Recently I've finally started to feel like I understand catamorphisms. I wrote some about them in a recent answer, but briefly I would say a catamorphism for a type abstracts over the process of recursively traversing a value of that type, with the pattern matches on that type reified into one function for each constructor the type has. While I would welcome any corrections on this point or on the longer version in the answer of mine linked above, I think I have this more or less down and that is not the subject of this question, just some background.
Once I realized that the functions you pass to a catamorphism correspond exactly to the type's constructors, and the arguments of those functions likewise correspond to the types of those constructors' fields, it all suddenly feels quite mechanical and I don't see where there is any wiggle room for alternate implementations.
For example, I just made up this silly type, with no real concept of what its structure "means", and derived a catamorphism for it. I don't see any other way I could define a general-purpose fold over this type:
data X a b f = A Int b
| B
| C (f a) (X a b f)
| D a
xCata :: (Int -> b -> r)
-> r
-> (f a -> r -> r)
-> (a -> r)
-> X a b f
-> r
xCata a b c d v = case v of
A i x -> a i x
B -> b
C f x -> c f (xCata a b c d x)
D x -> d x
My question is, does every type have a unique catamorphism (up to argument reordering)? Or are there counterexamples: types for which no catamorphism can be defined, or types for which two distinct but equally reasonable catamorphisms exist? If there are no counterexamples (i.e., the catamorphism for a type is unique and trivially derivable), is it possible to get GHC to derive some sort of typeclass for me that does this drudgework automatically?

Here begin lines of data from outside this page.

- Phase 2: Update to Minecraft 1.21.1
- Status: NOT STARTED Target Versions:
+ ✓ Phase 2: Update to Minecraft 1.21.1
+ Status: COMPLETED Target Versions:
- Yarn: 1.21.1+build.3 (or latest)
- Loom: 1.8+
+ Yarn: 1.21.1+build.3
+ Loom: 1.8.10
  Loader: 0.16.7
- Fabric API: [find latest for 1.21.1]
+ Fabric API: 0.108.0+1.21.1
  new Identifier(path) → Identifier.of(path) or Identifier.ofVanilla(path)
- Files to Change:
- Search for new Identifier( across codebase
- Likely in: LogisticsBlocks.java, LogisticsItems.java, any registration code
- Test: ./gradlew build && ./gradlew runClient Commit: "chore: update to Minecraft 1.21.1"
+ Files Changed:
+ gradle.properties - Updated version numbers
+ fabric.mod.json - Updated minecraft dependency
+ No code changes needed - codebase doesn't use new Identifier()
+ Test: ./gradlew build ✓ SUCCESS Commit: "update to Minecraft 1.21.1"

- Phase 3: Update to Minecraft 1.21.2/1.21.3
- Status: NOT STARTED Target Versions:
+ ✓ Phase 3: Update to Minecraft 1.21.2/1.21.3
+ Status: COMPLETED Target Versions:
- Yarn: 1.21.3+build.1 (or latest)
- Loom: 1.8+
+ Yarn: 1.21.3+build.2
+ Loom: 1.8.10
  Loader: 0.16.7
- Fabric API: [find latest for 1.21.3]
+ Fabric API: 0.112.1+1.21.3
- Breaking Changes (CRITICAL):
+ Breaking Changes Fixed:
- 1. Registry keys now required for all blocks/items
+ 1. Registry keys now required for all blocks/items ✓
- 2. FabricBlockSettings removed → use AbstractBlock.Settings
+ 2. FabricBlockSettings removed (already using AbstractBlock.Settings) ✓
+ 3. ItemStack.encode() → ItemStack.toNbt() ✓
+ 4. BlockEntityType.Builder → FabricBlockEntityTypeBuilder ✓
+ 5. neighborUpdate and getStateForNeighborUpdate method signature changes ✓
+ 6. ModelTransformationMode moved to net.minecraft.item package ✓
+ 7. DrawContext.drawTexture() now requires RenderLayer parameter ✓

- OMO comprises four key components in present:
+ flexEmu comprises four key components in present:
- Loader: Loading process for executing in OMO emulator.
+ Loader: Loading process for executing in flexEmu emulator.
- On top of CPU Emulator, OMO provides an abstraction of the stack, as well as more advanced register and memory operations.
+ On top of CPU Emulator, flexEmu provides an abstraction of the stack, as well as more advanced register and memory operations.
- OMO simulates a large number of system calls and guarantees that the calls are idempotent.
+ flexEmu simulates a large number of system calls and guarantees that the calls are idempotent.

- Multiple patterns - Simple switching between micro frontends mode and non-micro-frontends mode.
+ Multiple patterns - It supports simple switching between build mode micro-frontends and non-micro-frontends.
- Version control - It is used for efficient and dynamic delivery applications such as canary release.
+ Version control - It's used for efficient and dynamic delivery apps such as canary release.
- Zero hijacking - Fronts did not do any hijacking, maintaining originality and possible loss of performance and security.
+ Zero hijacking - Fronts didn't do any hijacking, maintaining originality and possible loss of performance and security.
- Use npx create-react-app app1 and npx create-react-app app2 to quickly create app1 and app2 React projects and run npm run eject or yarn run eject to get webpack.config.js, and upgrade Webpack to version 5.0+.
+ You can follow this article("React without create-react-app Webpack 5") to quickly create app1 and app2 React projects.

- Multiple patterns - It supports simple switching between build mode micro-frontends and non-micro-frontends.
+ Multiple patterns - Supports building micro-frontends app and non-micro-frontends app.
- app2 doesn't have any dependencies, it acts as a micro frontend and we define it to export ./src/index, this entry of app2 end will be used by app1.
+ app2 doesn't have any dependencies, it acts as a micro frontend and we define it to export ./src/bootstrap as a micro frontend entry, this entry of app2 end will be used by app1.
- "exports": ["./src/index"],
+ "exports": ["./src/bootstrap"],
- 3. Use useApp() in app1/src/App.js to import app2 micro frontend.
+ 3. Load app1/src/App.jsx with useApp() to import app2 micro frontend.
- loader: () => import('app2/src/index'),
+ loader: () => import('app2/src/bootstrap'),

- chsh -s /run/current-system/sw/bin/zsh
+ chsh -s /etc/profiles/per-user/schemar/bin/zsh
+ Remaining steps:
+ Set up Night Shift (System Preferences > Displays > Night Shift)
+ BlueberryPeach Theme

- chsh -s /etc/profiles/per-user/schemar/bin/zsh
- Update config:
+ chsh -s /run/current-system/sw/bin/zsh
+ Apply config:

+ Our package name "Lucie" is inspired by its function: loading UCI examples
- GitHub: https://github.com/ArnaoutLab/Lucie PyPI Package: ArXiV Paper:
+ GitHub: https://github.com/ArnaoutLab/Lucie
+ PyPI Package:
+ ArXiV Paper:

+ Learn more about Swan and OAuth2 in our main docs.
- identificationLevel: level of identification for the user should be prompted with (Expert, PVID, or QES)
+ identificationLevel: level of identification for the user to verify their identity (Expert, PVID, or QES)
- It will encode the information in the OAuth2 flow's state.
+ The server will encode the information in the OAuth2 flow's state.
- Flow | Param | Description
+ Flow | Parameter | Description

The catamorphism associated to a recursive type can be derived mechanically.
Suppose you have a recursively defined type, having multiple constructors, each one with its own arity. I'll borrow OP's example.
data X a b f = A Int b
| B
| C (f a) (X a b f)
| D a
Then, we can rewrite the same type by forcing each arity to be one, uncurrying everything. Arity zero (B
) becomes one if we add a unit type ()
.
data X a b f = A (Int, b)
| B ()
| C (f a, X a b f)
| D a
Then, we can reduce the number of constructors to one, exploiting Either
instead of multiple constructors. Below, we just write infix +
instead of Either
for brevity.
data X a b f = X ((Int, b) + () + (f a, X a b f) + a)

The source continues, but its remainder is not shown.